## WHAT IS EXPECTED
Lines of the data that contain the word "được" are the ones to copy.
# # # # #
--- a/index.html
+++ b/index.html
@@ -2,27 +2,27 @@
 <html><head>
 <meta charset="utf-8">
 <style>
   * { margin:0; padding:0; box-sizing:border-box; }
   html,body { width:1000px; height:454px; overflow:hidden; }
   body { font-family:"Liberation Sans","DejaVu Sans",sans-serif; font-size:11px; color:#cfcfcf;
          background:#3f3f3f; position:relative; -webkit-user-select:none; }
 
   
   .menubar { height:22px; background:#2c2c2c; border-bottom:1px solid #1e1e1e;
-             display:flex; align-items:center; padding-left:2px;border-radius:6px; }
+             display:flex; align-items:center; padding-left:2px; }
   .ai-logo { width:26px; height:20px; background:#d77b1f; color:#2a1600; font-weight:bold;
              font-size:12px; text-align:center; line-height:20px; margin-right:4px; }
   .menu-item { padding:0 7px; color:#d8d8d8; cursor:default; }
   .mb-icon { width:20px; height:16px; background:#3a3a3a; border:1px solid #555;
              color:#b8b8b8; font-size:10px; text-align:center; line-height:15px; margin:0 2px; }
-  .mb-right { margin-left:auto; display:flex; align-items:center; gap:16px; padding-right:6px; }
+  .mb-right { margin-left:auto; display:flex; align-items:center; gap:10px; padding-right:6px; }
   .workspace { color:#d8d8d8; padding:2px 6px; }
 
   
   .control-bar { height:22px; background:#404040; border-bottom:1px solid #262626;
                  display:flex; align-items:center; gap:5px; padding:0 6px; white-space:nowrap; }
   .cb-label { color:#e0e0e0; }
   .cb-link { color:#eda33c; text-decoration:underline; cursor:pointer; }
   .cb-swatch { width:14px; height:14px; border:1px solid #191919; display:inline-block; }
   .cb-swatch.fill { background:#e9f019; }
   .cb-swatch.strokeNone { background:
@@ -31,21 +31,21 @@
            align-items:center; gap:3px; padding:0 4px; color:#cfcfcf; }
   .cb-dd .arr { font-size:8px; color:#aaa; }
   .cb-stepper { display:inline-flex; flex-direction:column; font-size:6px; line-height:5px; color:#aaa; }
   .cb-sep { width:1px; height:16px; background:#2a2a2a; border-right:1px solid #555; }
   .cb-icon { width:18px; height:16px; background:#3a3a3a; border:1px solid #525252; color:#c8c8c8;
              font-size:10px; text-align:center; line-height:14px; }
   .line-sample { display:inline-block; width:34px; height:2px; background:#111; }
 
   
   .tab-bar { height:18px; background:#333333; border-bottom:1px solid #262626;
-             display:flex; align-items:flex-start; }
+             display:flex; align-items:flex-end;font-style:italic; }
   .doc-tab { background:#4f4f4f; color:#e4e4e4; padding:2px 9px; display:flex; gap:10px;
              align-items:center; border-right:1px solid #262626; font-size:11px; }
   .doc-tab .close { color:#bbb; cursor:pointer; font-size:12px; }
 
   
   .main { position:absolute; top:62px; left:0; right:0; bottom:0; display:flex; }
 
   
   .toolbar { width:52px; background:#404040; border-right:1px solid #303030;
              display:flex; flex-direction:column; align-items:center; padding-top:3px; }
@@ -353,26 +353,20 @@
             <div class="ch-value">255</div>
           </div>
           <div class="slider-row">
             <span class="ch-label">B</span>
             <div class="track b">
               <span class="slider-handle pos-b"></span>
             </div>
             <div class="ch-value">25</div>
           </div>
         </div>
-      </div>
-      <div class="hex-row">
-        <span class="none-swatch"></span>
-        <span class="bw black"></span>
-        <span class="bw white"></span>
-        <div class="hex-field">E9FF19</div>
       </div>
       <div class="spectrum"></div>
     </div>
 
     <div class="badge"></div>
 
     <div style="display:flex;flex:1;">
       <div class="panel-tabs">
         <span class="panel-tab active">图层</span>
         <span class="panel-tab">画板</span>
# # # # #
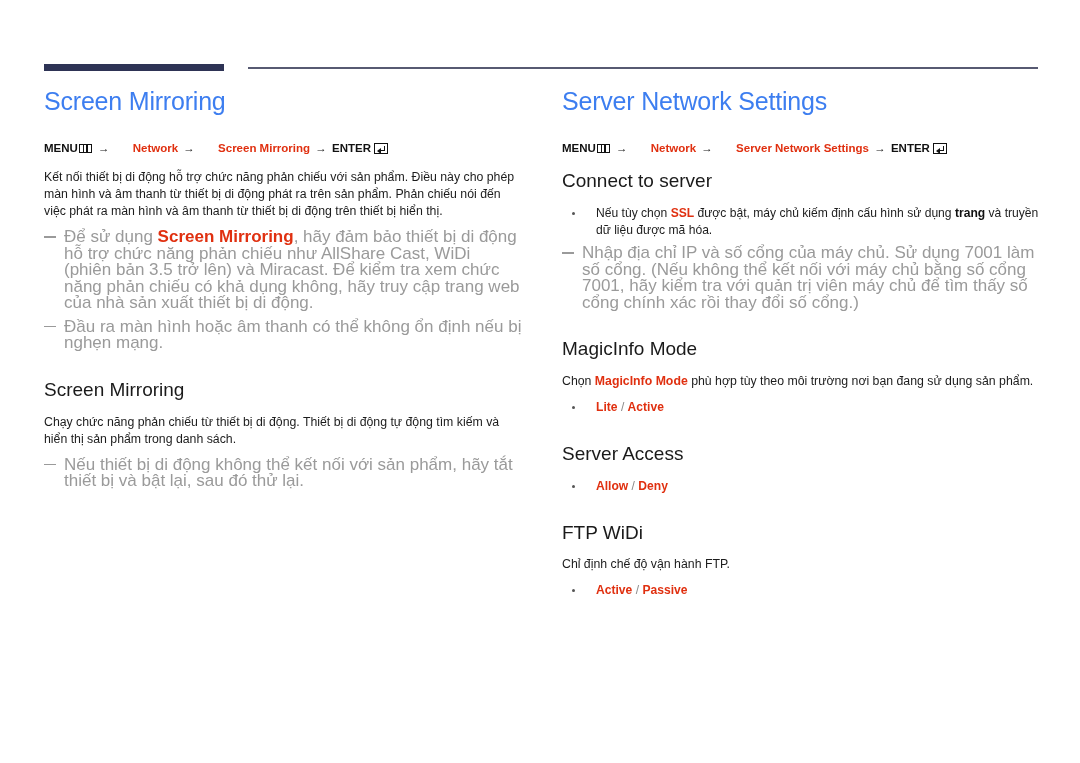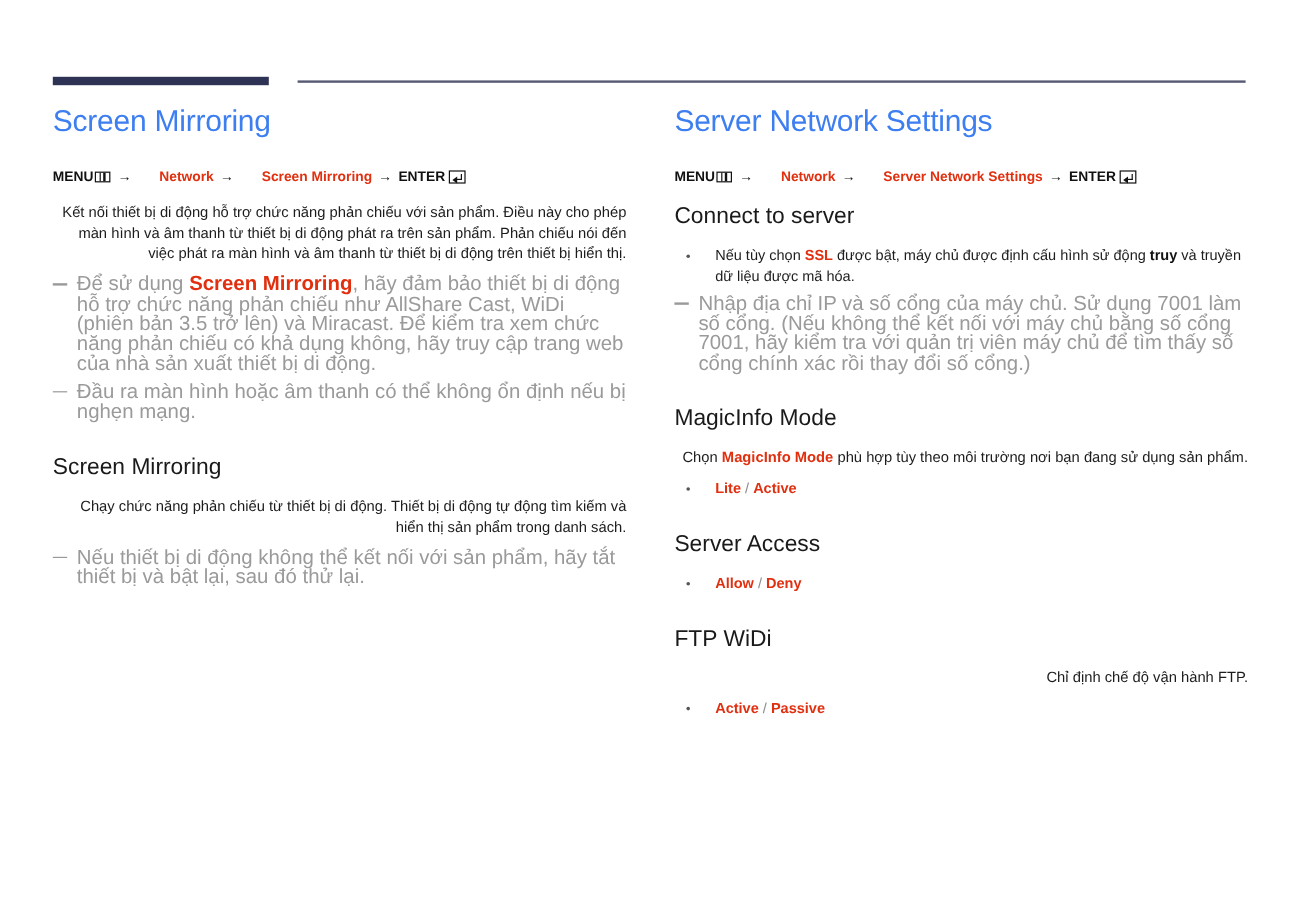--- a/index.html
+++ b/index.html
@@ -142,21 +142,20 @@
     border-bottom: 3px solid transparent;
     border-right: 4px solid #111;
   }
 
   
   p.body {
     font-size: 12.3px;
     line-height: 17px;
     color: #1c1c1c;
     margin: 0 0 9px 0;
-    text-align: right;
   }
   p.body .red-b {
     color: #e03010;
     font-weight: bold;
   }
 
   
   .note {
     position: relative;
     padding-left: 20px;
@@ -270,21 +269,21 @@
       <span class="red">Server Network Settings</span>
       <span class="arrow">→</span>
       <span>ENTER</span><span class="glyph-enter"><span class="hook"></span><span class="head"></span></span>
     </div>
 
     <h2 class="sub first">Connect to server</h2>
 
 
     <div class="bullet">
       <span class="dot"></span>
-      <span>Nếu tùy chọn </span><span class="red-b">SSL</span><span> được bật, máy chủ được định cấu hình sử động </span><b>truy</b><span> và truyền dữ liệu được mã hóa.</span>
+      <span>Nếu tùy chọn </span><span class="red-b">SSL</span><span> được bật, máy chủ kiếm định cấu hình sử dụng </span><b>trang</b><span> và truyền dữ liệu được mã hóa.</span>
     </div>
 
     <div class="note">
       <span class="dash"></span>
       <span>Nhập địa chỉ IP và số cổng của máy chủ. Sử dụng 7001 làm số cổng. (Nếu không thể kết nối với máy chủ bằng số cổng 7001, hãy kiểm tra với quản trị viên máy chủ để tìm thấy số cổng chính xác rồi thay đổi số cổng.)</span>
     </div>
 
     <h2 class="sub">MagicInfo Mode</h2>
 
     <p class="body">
# # # # #
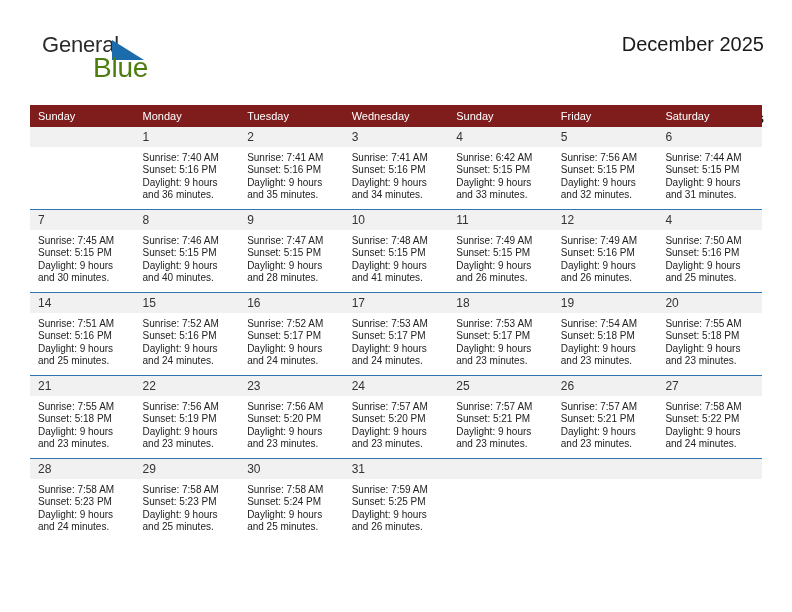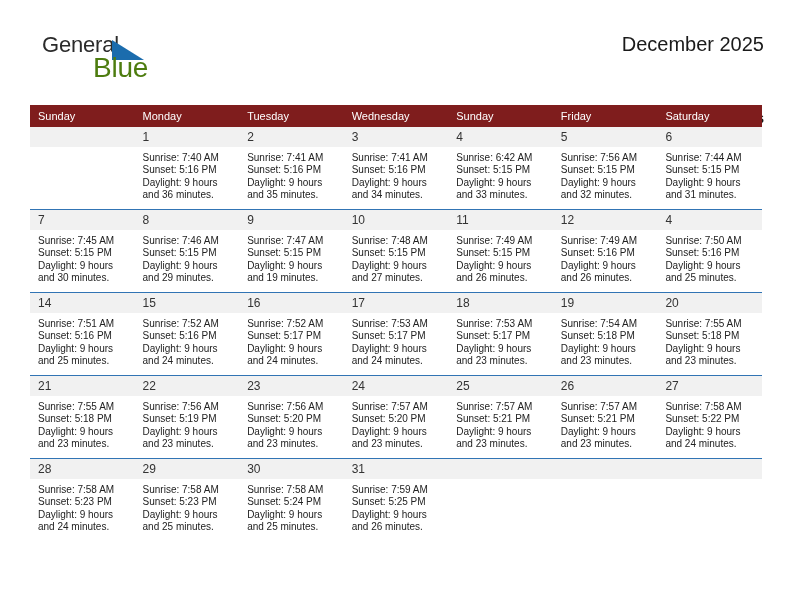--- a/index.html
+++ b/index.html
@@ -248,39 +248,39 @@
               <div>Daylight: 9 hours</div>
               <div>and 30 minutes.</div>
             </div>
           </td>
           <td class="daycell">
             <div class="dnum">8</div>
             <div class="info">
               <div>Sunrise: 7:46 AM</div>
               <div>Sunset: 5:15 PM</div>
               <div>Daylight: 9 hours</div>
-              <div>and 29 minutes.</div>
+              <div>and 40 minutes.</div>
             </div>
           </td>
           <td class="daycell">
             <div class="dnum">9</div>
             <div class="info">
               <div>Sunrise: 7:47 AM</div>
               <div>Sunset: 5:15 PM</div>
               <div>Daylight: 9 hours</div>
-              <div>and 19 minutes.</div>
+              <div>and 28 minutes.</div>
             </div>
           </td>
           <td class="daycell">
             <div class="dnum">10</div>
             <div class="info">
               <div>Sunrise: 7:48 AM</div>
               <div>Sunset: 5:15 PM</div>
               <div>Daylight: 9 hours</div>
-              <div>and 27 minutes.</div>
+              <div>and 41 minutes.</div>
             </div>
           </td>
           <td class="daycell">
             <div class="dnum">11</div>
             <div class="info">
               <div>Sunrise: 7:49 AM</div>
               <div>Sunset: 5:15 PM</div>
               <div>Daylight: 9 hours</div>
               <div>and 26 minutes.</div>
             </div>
# # # # #
## EXPECTED ANSWER
-      <span>Nếu tùy chọn </span><span class="red-b">SSL</span><span> được bật, máy chủ được định cấu hình sử động </span><b>truy</b><span> và truyền dữ liệu được mã hóa.</span>
+      <span>Nếu tùy chọn </span><span class="red-b">SSL</span><span> được bật, máy chủ kiếm định cấu hình sử dụng </span><b>trang</b><span> và truyền dữ liệu được mã hóa.</span>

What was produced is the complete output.